> What you will do: Sort through the listing below and keep each line with the word "default". Copy those.

** Opening Stored data block **

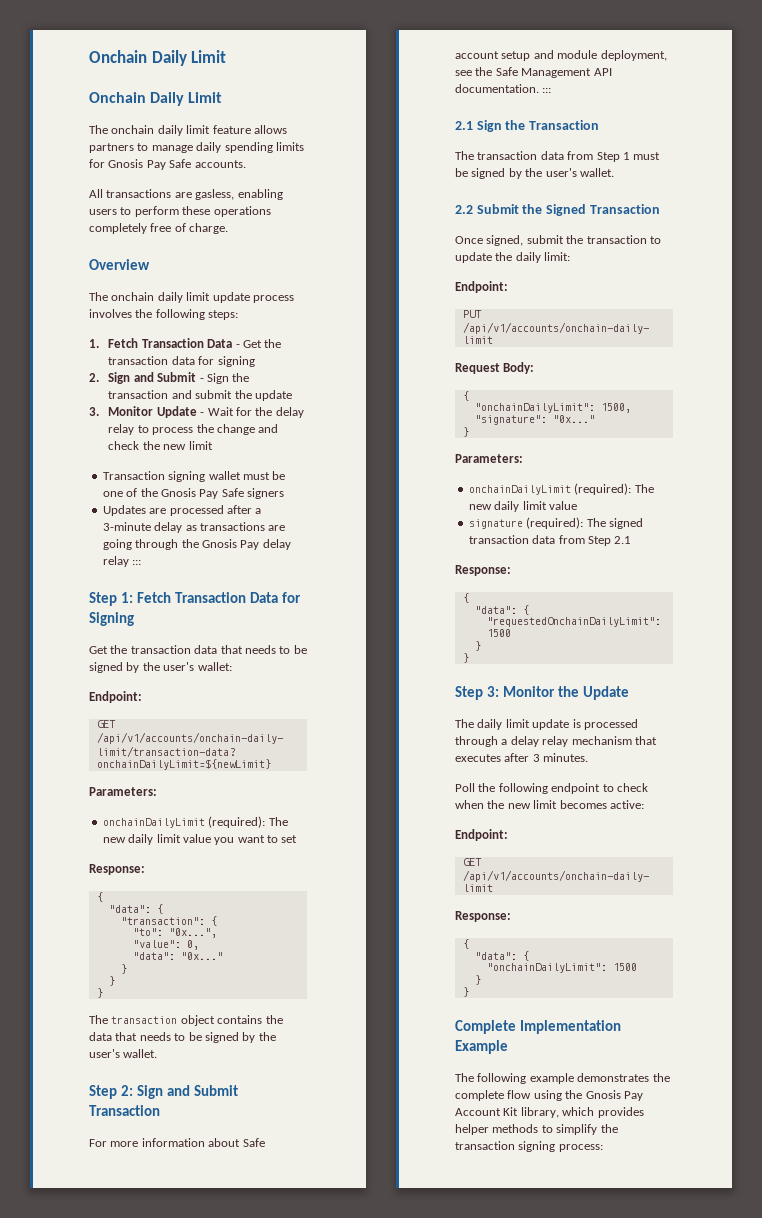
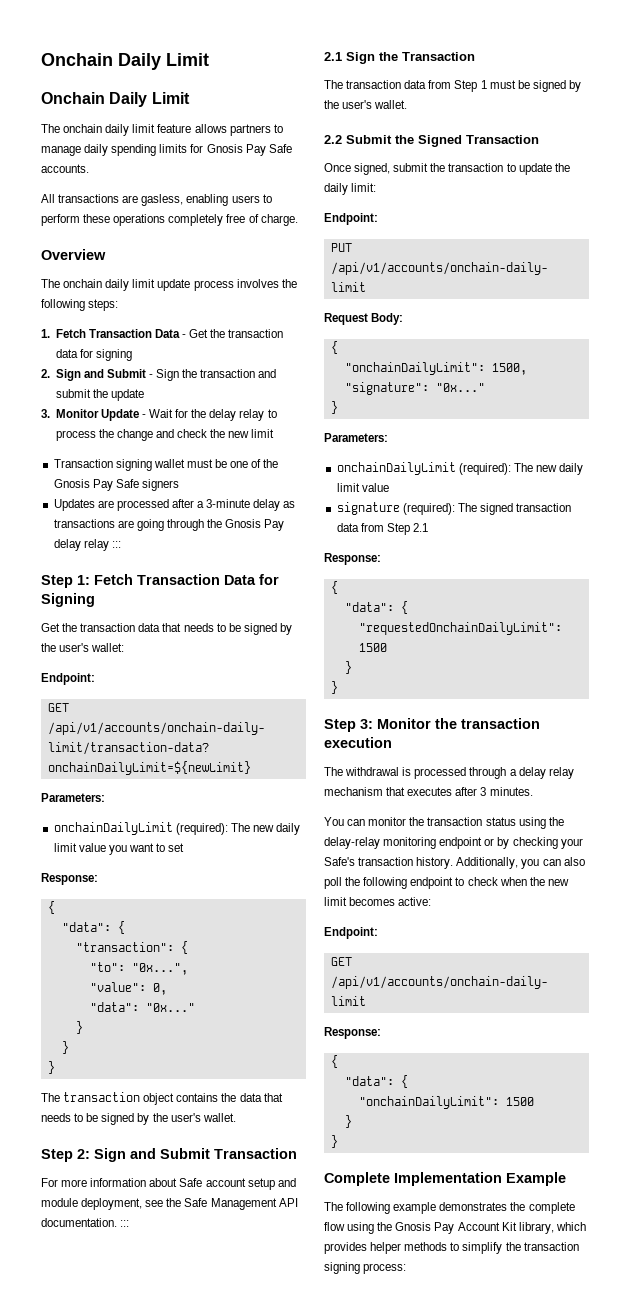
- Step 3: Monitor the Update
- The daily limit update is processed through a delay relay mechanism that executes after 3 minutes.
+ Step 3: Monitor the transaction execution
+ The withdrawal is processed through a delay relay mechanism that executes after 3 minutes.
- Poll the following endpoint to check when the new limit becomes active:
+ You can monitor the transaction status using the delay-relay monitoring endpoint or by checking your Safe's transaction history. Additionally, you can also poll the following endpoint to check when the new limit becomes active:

** Closing Stored data block **
** Opening Stored data block **

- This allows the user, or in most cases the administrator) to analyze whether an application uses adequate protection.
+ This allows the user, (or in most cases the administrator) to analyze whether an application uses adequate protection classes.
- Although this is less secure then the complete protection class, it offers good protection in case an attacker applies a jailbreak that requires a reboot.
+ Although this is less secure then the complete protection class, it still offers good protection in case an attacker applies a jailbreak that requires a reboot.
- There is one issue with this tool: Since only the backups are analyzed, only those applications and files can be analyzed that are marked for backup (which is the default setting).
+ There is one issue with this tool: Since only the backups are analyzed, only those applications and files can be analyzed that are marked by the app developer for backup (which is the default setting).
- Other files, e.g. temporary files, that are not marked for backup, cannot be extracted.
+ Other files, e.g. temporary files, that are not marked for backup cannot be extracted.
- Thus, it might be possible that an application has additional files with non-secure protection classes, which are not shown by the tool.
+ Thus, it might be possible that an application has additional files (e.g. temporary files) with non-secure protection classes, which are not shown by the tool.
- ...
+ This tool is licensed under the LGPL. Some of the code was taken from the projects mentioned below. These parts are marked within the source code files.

** Closing Stored data block **
** Opening Stored data block **

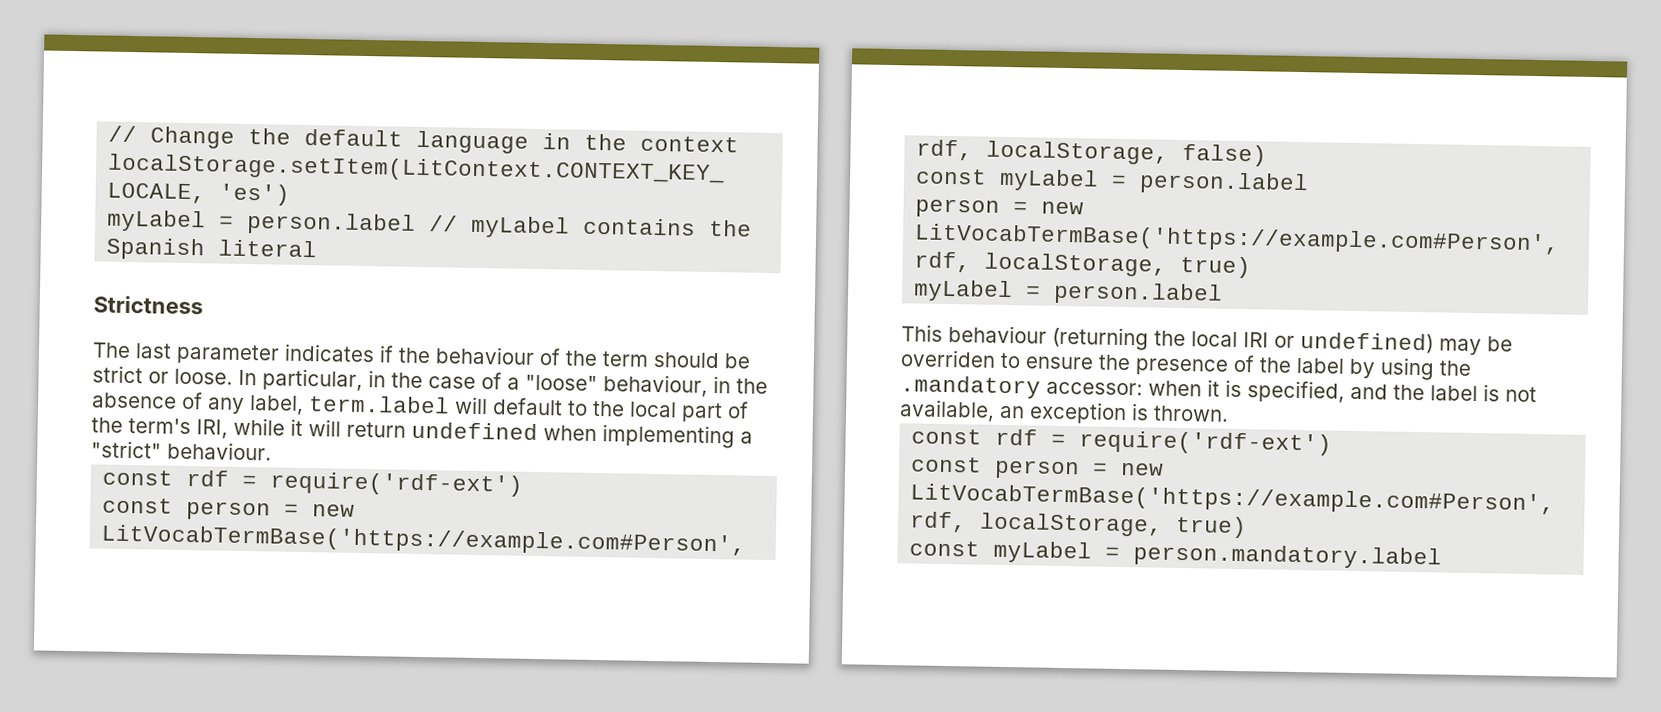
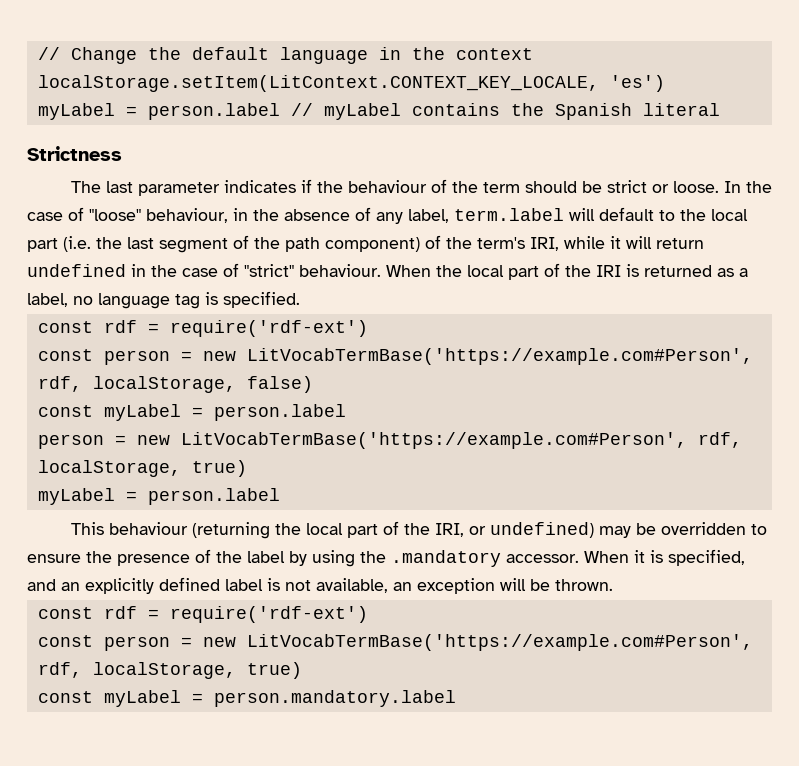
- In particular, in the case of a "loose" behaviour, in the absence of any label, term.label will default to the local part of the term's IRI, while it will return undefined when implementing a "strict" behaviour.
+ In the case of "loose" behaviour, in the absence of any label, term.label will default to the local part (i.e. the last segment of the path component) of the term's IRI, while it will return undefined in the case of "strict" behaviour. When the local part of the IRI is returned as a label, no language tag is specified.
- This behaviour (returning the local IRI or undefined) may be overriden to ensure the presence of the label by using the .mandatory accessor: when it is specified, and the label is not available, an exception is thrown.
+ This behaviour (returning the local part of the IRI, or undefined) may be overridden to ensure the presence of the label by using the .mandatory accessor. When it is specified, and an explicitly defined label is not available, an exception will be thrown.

** Closing Stored data block **

> Answer area:
- There is one issue with this tool: Since only the backups are analyzed, only those applications and files can be analyzed that are marked for backup (which is the default setting).
+ There is one issue with this tool: Since only the backups are analyzed, only those applications and files can be analyzed that are marked by the app developer for backup (which is the default setting).
- In particular, in the case of a "loose" behaviour, in the absence of any label, term.label will default to the local part of the term's IRI, while it will return undefined when implementing a "strict" behaviour.
+ In the case of "loose" behaviour, in the absence of any label, term.label will default to the local part (i.e. the last segment of the path component) of the term's IRI, while it will return undefined in the case of "strict" behaviour. When the local part of the IRI is returned as a label, no language tag is specified.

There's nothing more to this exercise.